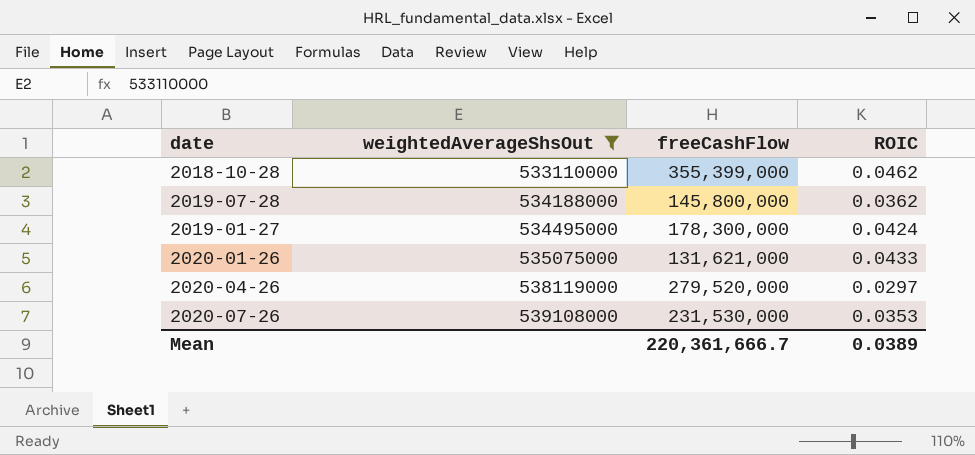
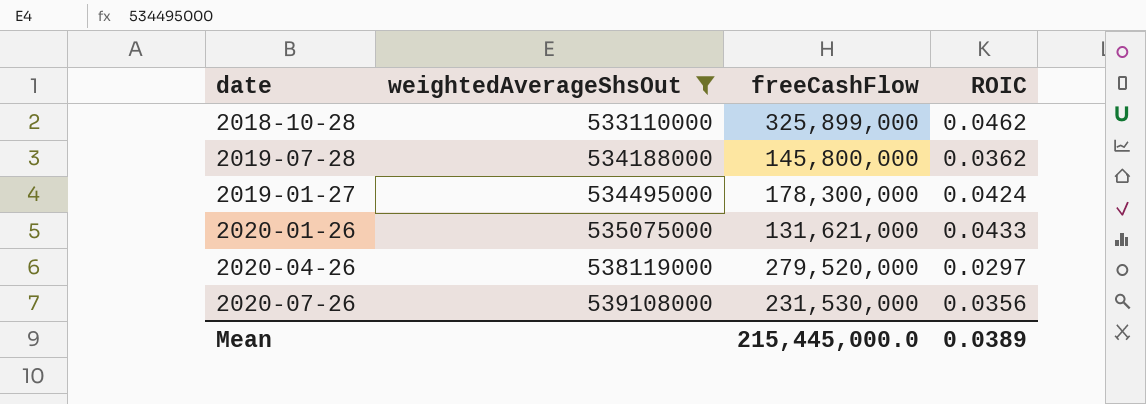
2018-10-28 | freeCashFlow: 355,399,000 -> 325,899,000
2020-07-26 | ROIC: 0.0353 -> 0.0356
Mean | freeCashFlow: 220,361,666.7 -> 215,445,000.0

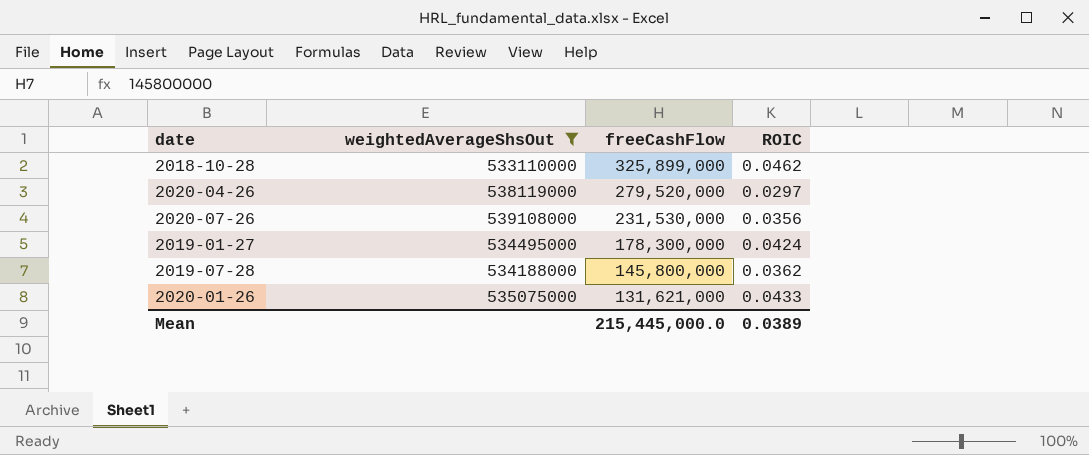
row order: weightedAverageShsOut ascending -> freeCashFlow descending

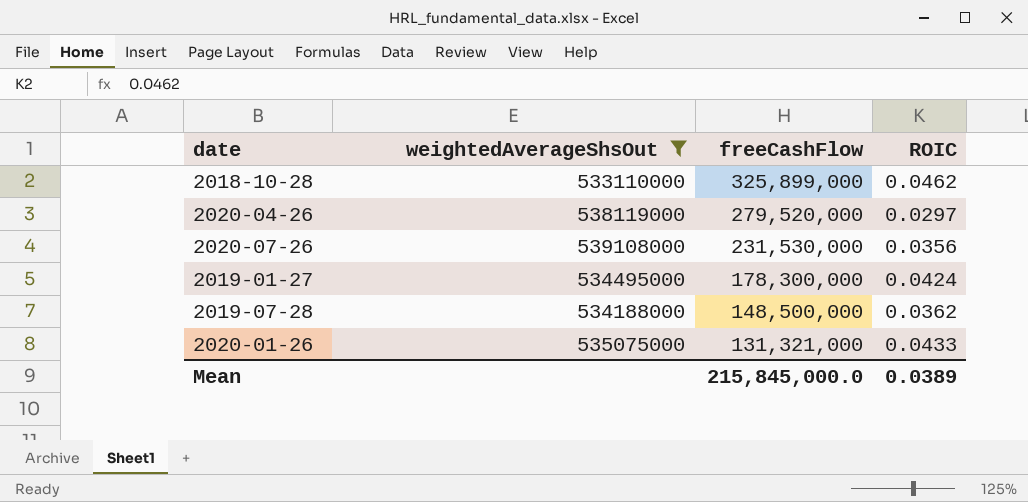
2019-07-28 | freeCashFlow: 145,800,000 -> 148,500,000
2020-01-26 | freeCashFlow: 131,621,000 -> 131,321,000
Mean | freeCashFlow: 215,445,000.0 -> 215,845,000.0

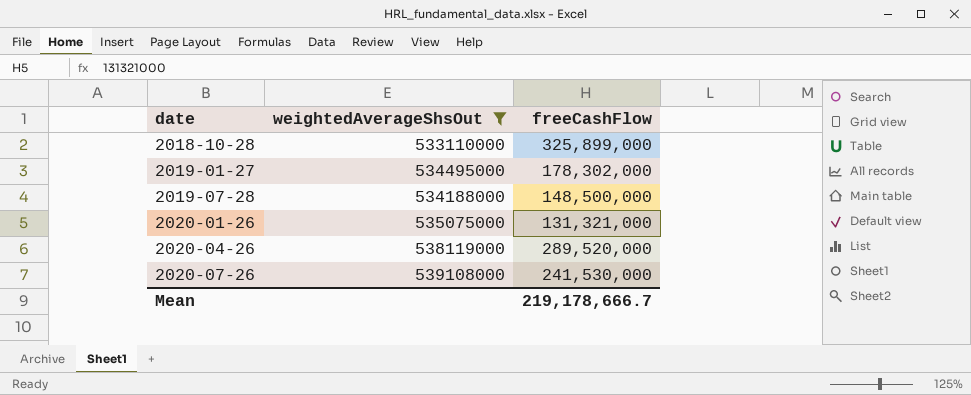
row order: freeCashFlow descending -> date ascending
column ROIC | position: 4 -> none
2019-01-27 | freeCashFlow: 178,300,000 -> 178,302,000
2020-04-26 | freeCashFlow: 279,520,000 -> 289,520,000
2020-07-26 | freeCashFlow: 231,530,000 -> 241,530,000
Mean | freeCashFlow: 215,845,000.0 -> 219,178,666.7

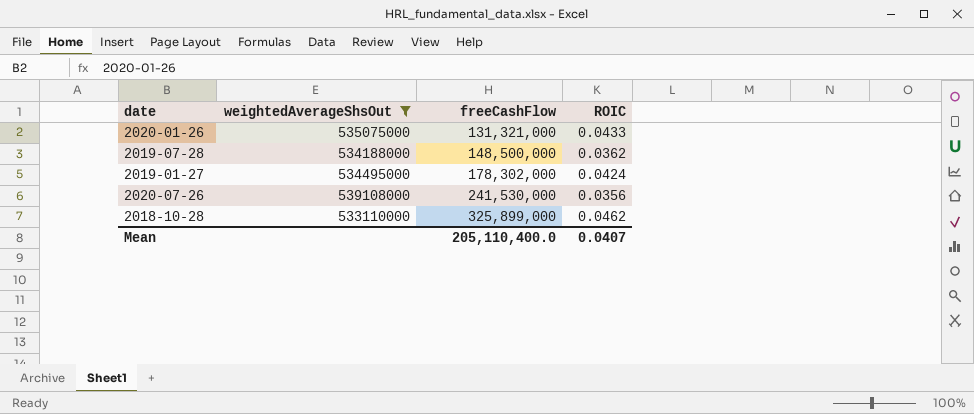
row order: date ascending -> freeCashFlow ascending
column ROIC | position: none -> 4
row 2020-04-26: 538119000 | 289,520,000 -> none
Mean | freeCashFlow: 219,178,666.7 -> 205,110,400.0

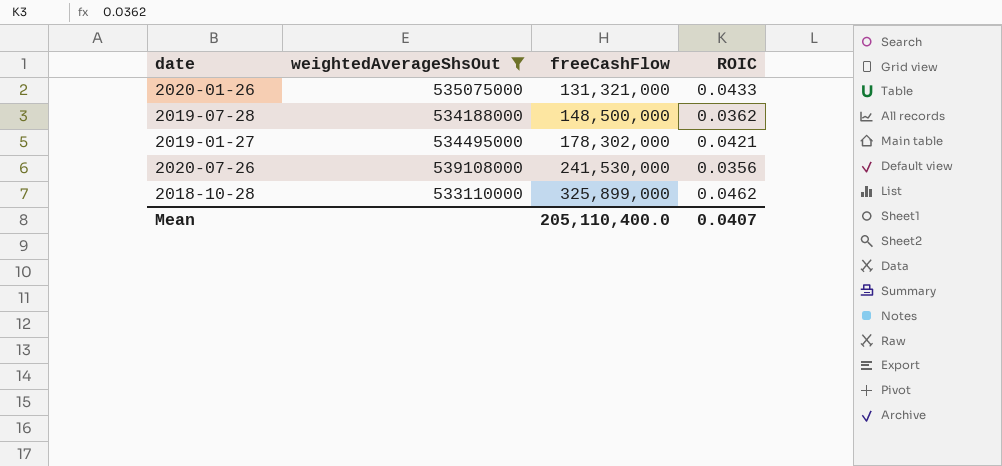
2019-01-27 | ROIC: 0.0424 -> 0.0421

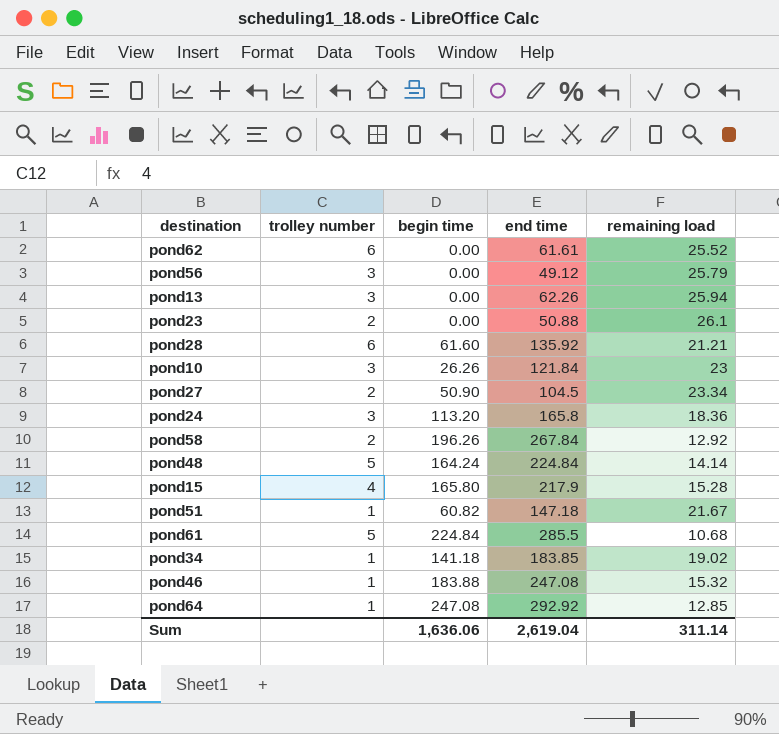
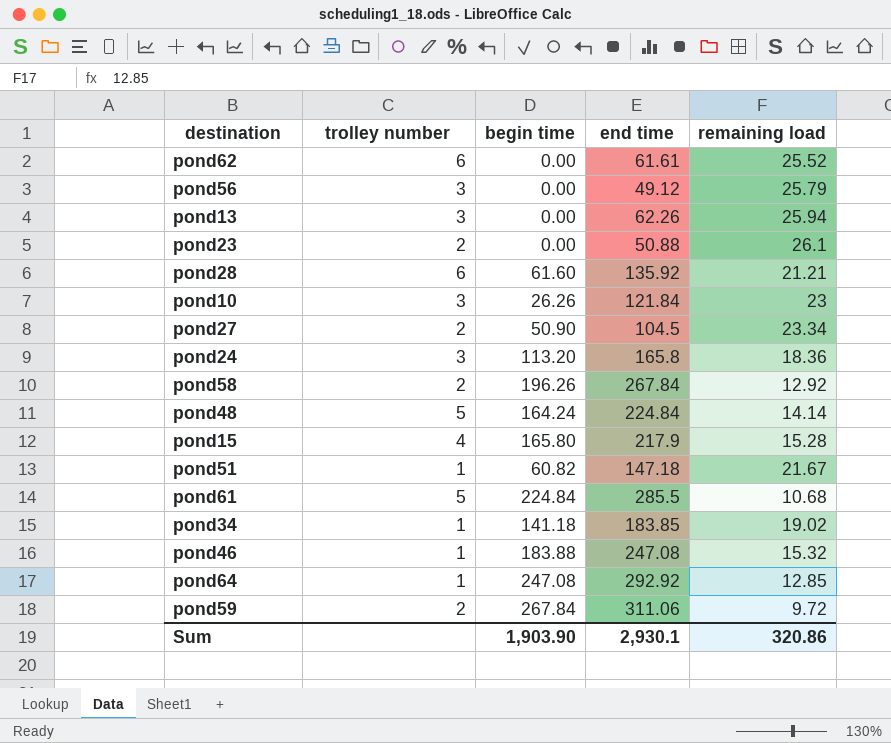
row pond59: none -> 2 | 267.84 | 311.06 | 9.72
Sum | begin time: 1,636.06 -> 1,903.90
Sum | end time: 2,619.04 -> 2,930.1
Sum | remaining load: 311.14 -> 320.86

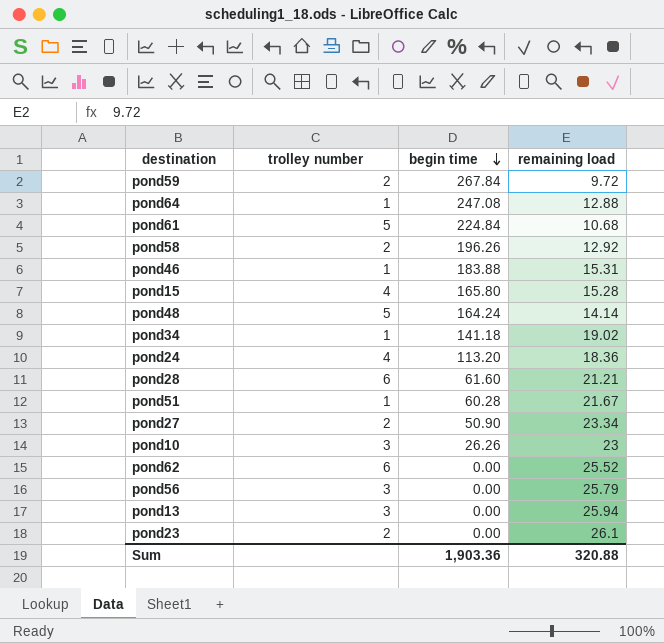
row order: none -> begin time descending
column end time | position: 4 -> none
pond64 | remaining load: 12.85 -> 12.88
pond46 | remaining load: 15.32 -> 15.31
pond24 | trolley number: 3 -> 4
pond51 | begin time: 60.82 -> 60.28
Sum | begin time: 1,903.90 -> 1,903.36
Sum | remaining load: 320.86 -> 320.88

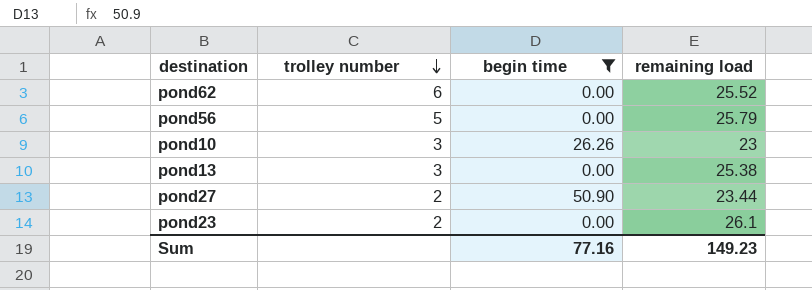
filter: none -> begin time <= 50.90
row order: begin time descending -> trolley number descending
pond56 | trolley number: 3 -> 5
pond13 | remaining load: 25.94 -> 25.38
pond27 | remaining load: 23.34 -> 23.44
Sum | begin time: 1,903.36 -> 77.16
Sum | remaining load: 320.88 -> 149.23

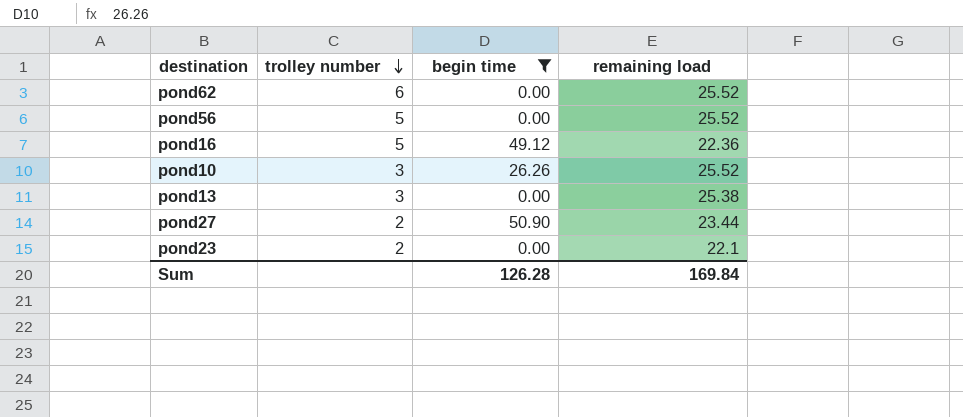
pond56 | remaining load: 25.79 -> 25.52
row pond16: none -> 5 | 49.12 | 22.36
pond10 | remaining load: 23 -> 25.52
pond23 | remaining load: 26.1 -> 22.1
Sum | begin time: 77.16 -> 126.28
Sum | remaining load: 149.23 -> 169.84

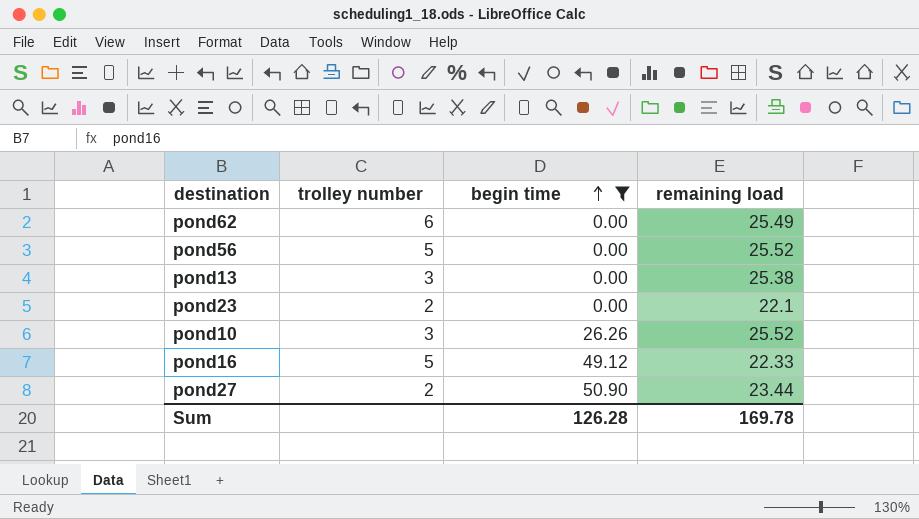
row order: trolley number descending -> begin time ascending
pond62 | remaining load: 25.52 -> 25.49
pond16 | remaining load: 22.36 -> 22.33
Sum | remaining load: 169.84 -> 169.78

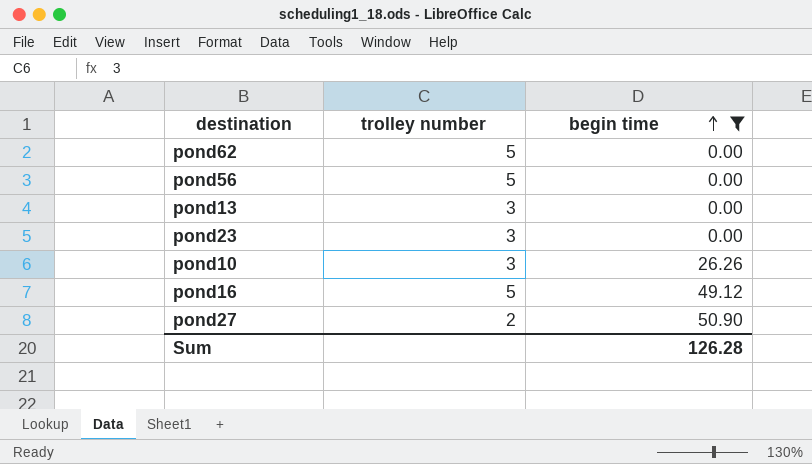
column remaining load | position: 4 -> none
pond62 | trolley number: 6 -> 5
pond23 | trolley number: 2 -> 3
----------------------------------------
EXERCISE: Only the lines from the one containing "2020-07-26 | freeCashFlow: 231,530,000" through the final line of the data are to be written out, exactly as they stand and without pictures.

REPLY TO THE TASK:
2020-07-26 | freeCashFlow: 231,530,000 -> 241,530,000
Mean | freeCashFlow: 215,845,000.0 -> 219,178,666.7

row order: date ascending -> freeCashFlow ascending
column ROIC | position: none -> 4
row 2020-04-26: 538119000 | 289,520,000 -> none
Mean | freeCashFlow: 219,178,666.7 -> 205,110,400.0

2019-01-27 | ROIC: 0.0424 -> 0.0421

row pond59: none -> 2 | 267.84 | 311.06 | 9.72
Sum | begin time: 1,636.06 -> 1,903.90
Sum | end time: 2,619.04 -> 2,930.1
Sum | remaining load: 311.14 -> 320.86

row order: none -> begin time descending
column end time | position: 4 -> none
pond64 | remaining load: 12.85 -> 12.88
pond46 | remaining load: 15.32 -> 15.31
pond24 | trolley number: 3 -> 4
pond51 | begin time: 60.82 -> 60.28
Sum | begin time: 1,903.90 -> 1,903.36
Sum | remaining load: 320.86 -> 320.88

filter: none -> begin time <= 50.90
row order: begin time descending -> trolley number descending
pond56 | trolley number: 3 -> 5
pond13 | remaining load: 25.94 -> 25.38
pond27 | remaining load: 23.34 -> 23.44
Sum | begin time: 1,903.36 -> 77.16
Sum | remaining load: 320.88 -> 149.23

pond56 | remaining load: 25.79 -> 25.52
row pond16: none -> 5 | 49.12 | 22.36
pond10 | remaining load: 23 -> 25.52
pond23 | remaining load: 26.1 -> 22.1
Sum | begin time: 77.16 -> 126.28
Sum | remaining load: 149.23 -> 169.84

row order: trolley number descending -> begin time ascending
pond62 | remaining load: 25.52 -> 25.49
pond16 | remaining load: 22.36 -> 22.33
Sum | remaining load: 169.84 -> 169.78

column remaining load | position: 4 -> none
pond62 | trolley number: 6 -> 5
pond23 | trolley number: 2 -> 3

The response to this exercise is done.